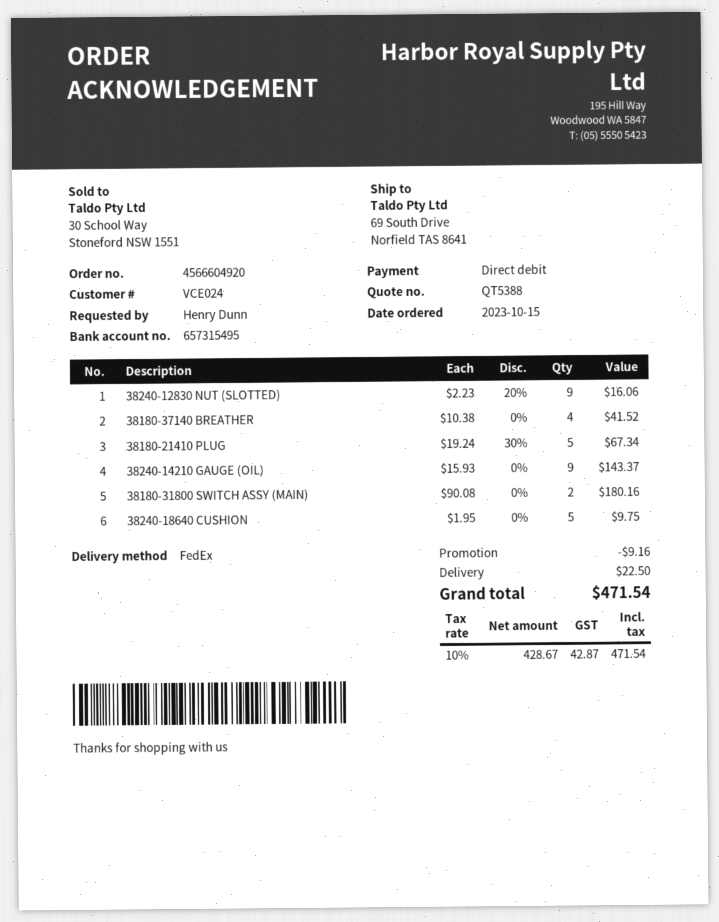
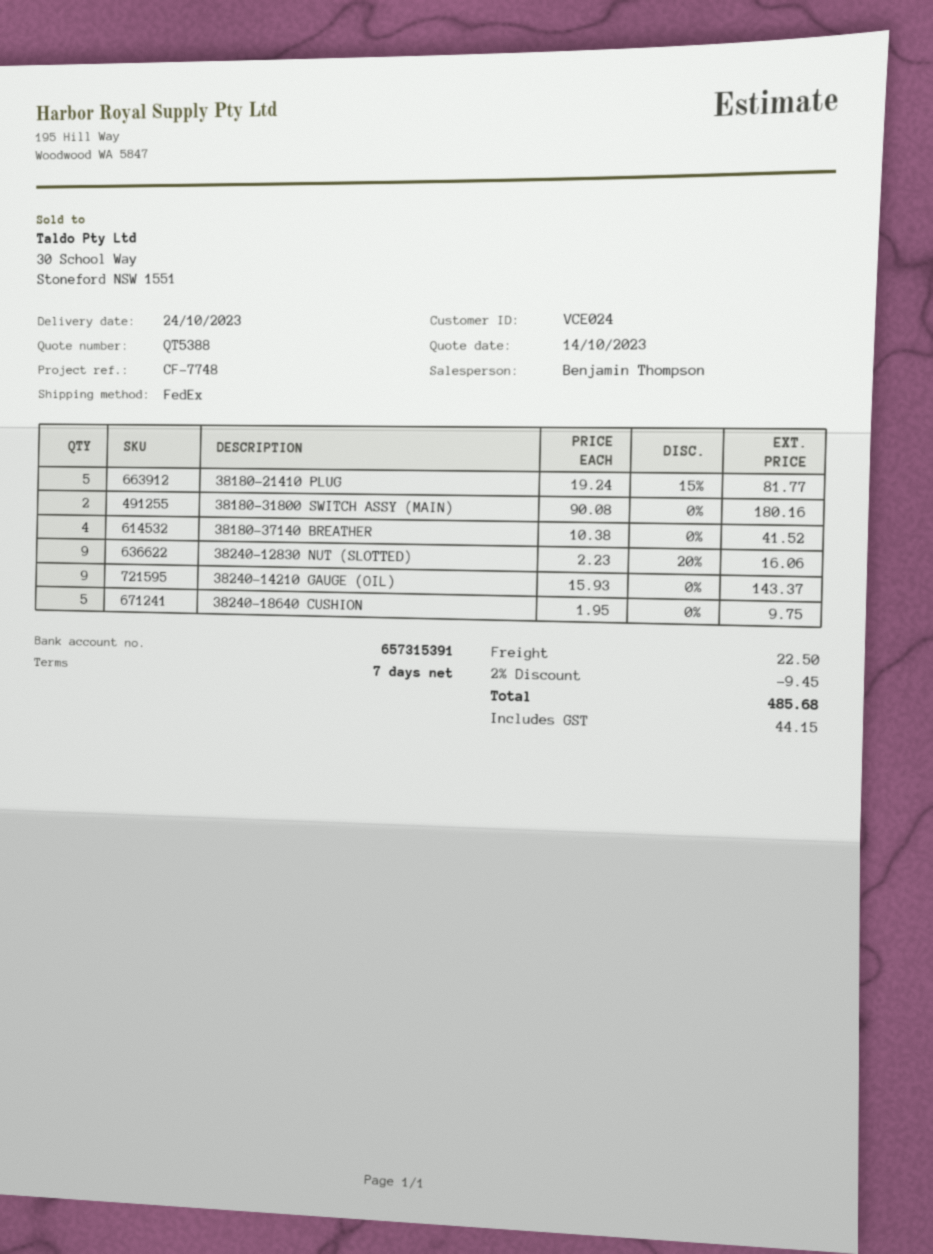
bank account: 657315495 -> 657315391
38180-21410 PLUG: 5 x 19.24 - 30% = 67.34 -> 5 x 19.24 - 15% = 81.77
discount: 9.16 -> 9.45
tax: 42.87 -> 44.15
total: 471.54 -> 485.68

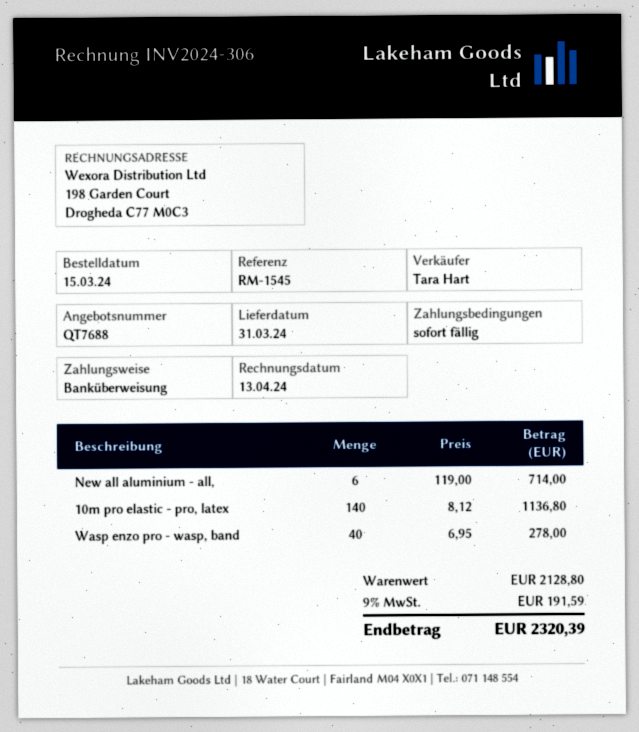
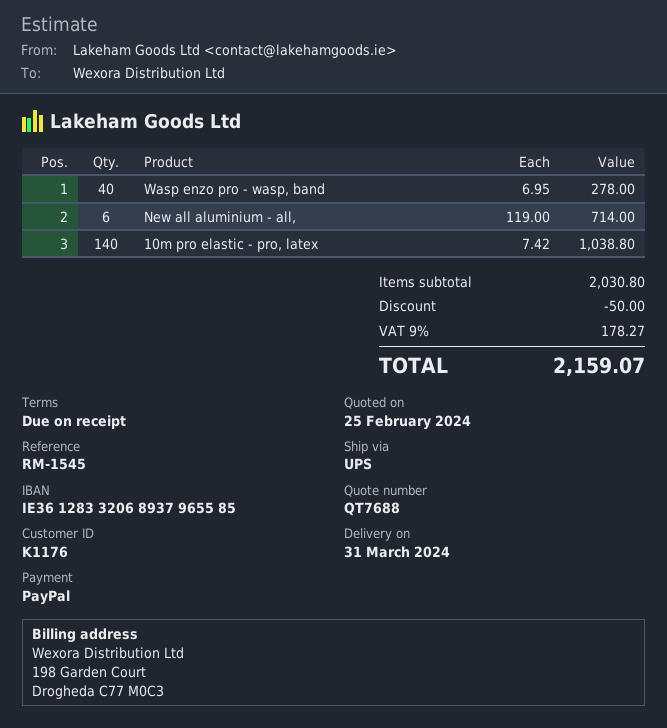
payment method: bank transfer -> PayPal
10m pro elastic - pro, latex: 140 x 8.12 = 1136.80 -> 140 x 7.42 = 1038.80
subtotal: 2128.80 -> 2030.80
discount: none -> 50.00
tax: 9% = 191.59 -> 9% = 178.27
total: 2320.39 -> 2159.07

_ _ _ _ _

:: TASK INSTRUCTIONS ::
Pictures appear in the records above. Output everything except them, exactly.

:: RESULT FOR THIS TASK ::
bank account: 657315495 -> 657315391
38180-21410 PLUG: 5 x 19.24 - 30% = 67.34 -> 5 x 19.24 - 15% = 81.77
discount: 9.16 -> 9.45
tax: 42.87 -> 44.15
total: 471.54 -> 485.68

payment method: bank transfer -> PayPal
10m pro elastic - pro, latex: 140 x 8.12 = 1136.80 -> 140 x 7.42 = 1038.80
subtotal: 2128.80 -> 2030.80
discount: none -> 50.00
tax: 9% = 191.59 -> 9% = 178.27
total: 2320.39 -> 2159.07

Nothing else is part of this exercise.